WORK ITEM — Look for "Could" in every line of the listing. Copy the lines that have it.
**** EXTRACTED INFORMATION
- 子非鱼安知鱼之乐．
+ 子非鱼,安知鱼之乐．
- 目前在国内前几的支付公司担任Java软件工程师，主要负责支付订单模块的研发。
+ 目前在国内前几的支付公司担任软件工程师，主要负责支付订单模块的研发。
********
**** EXTRACTED INFORMATION
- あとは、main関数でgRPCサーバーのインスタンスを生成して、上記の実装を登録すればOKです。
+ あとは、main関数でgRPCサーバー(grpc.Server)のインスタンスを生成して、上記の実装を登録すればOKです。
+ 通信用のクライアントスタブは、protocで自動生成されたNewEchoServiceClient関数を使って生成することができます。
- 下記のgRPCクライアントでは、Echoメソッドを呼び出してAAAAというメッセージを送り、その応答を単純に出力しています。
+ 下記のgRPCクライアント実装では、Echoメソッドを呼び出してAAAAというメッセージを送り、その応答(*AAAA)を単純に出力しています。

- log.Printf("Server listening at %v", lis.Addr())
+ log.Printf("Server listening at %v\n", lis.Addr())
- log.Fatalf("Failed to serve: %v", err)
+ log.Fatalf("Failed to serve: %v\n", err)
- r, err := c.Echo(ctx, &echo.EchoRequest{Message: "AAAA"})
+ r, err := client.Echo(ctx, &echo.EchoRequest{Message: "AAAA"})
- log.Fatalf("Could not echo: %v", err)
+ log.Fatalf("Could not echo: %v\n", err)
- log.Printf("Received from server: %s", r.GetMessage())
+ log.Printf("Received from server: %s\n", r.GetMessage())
********
RESPONSE AREA —
- log.Fatalf("Could not echo: %v", err)
+ log.Fatalf("Could not echo: %v\n", err)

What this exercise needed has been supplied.